**EXERCISE DESCRIPTION:** Each of the entries below is to be written out exactly, and the images skipped.

**Modification records:**
'''
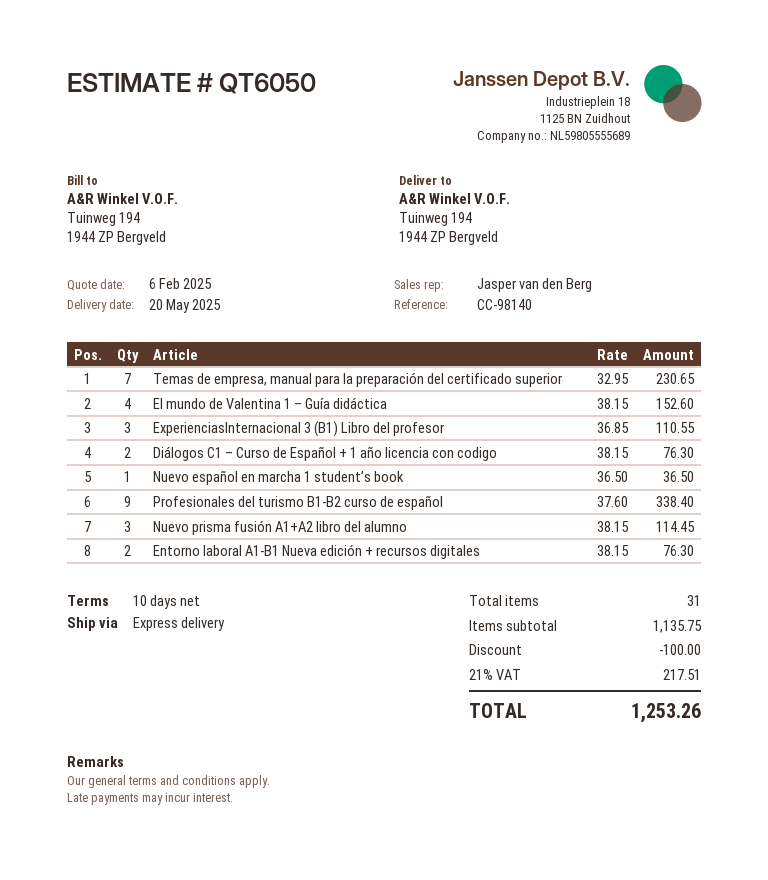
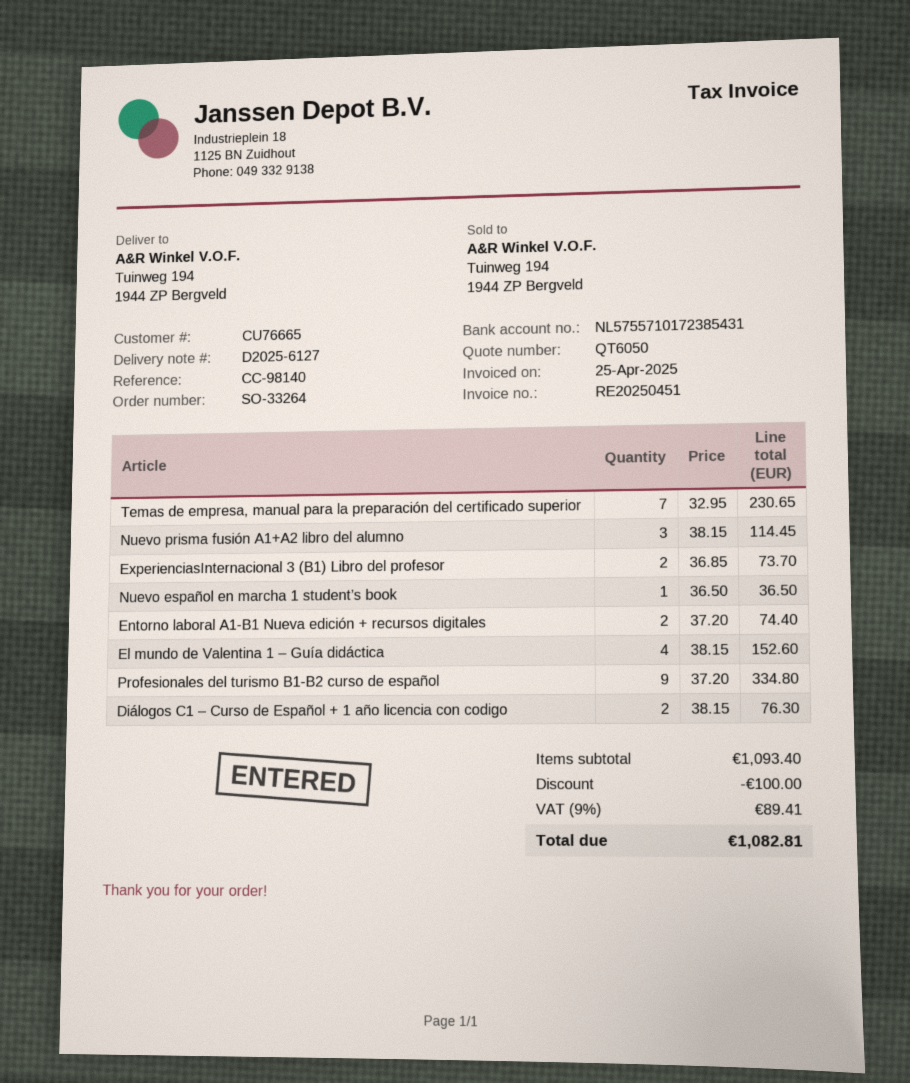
ExperienciasInternacional 3 (B1) Libro del profesor: 3 x 36.85 = 110.55 -> 2 x 36.85 = 73.70
Profesionales del turismo B1-B2 curso de español: 9 x 37.60 = 338.40 -> 9 x 37.20 = 334.80
Entorno laboral A1-B1 Nueva edición + recursos digitales: 2 x 38.15 = 76.30 -> 2 x 37.20 = 74.40
subtotal: 1135.75 -> 1093.40
tax: 21% = 217.51 -> 9% = 89.41
total: 1253.26 -> 1082.81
'''
**THE ANSWER:**
ExperienciasInternacional 3 (B1) Libro del profesor: 3 x 36.85 = 110.55 -> 2 x 36.85 = 73.70
Profesionales del turismo B1-B2 curso de español: 9 x 37.60 = 338.40 -> 9 x 37.20 = 334.80
Entorno laboral A1-B1 Nueva edición + recursos digitales: 2 x 38.15 = 76.30 -> 2 x 37.20 = 74.40
subtotal: 1135.75 -> 1093.40
tax: 21% = 217.51 -> 9% = 89.41
total: 1253.26 -> 1082.81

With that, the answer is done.